С трудом пробираясь во мраке и бездарности российских преданий, чернорабочими тропами, как это делали и делают многие русские ученые, склонные уводить в книжные тексты и никуда из них не выводить, — мы внезапно натыкаемся на руду. Поет руда. Над ухом стоит профессор. Слышен его голос: «Ну, это, знаете, неинтересно. Какое-то народное суеверие, продукт народной темноты». Но голос профессора, тщетно призывающий к иным памятникам, заглушает певучая руда. И сразу не разберешь, что поет, о чем поет, только слышно — поет золото. Древняя рукопись гласит: отыщи большой муравейник, от которого идут двенадцать дорог. Раскопай и облей его водою и наткнешься на дыру в земле. Копай на три сажени и увидишь муравьиного царя на багряном или синем камне. Облей его кипящей водой, и он упадет с камня, а ты копай опять, охвати камень платом. Он спросит: «Нашел ли?» А ты продолжай копать молча, камень держи во рту и платом потирайся. «Ты, небо-отец, ты, земля-мать, ты, корень свят, благослови себя взять на добрые дела, на добро».
Что же? Корявый и хитренький мужичонка копается в муравейнике, ищет корешка, которым, верно, будет лечить коровье вымя или свою больную бабу. Отчего же муравьиный царь так беспокоится, и отчего мужичонка так красиво просит о корешке небо и землю?
Оттого, что у мужичонки — сила нездешняя. И муравьиный царь — тайный его сообщник. А главное, оттого, что мужичонка наверное найдет корешок, на что бы он ему ни был надобен. Ищет, значит найдет. И поет этот таинственный корешок в простой легенде, как настоящая золотая руда. И всего-то навсего видны только лесная тропа, да развалившийся муравейник, да мужик с лопатой, — а золото поет.

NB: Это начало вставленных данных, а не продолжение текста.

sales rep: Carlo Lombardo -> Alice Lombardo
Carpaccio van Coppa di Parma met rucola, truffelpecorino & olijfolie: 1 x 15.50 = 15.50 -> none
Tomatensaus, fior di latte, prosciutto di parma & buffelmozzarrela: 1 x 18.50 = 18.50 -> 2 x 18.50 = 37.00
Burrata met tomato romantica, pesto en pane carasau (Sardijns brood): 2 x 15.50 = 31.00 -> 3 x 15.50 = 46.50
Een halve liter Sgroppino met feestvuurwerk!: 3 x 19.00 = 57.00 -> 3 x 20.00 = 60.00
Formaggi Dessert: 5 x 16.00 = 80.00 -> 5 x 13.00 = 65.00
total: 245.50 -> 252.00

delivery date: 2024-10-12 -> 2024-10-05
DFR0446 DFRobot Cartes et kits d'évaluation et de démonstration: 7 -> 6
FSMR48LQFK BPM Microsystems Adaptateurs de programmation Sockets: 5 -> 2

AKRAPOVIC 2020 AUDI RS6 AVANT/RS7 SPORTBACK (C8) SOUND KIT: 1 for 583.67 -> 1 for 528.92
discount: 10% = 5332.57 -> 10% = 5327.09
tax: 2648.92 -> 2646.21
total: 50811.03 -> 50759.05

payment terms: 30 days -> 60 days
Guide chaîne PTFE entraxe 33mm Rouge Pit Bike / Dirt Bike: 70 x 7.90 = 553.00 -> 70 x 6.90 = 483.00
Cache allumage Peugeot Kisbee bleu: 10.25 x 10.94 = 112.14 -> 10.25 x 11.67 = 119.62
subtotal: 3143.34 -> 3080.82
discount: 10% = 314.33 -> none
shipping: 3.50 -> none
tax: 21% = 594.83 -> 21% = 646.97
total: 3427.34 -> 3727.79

Все различимо, близко, будто уж найдено; вытащит мужик корешок, поплюет на него и уйдет. Все так и прет прямо в глаза, лубочное, аляповатое, разбухшее. Ошеломлены глаза, тошно от найденной уже, не искомой силы. Все реально, мечтам нет места, и неба не видно. Да и стоит ли смотреть на это небо, серое, как мужицкий тулуп, без голубых просветов, без роз небесных, слетающих на землю от германской зари, без тонкого профиля замка над горизонтом. Здесь от края и до края — чахлый кустарник. Пропадешь в нем, а любишь его смертной любовью; выйдешь в кусты, станешь на болоте. И ничего-то больше не надо. Золото, золото где-то в недрах поет.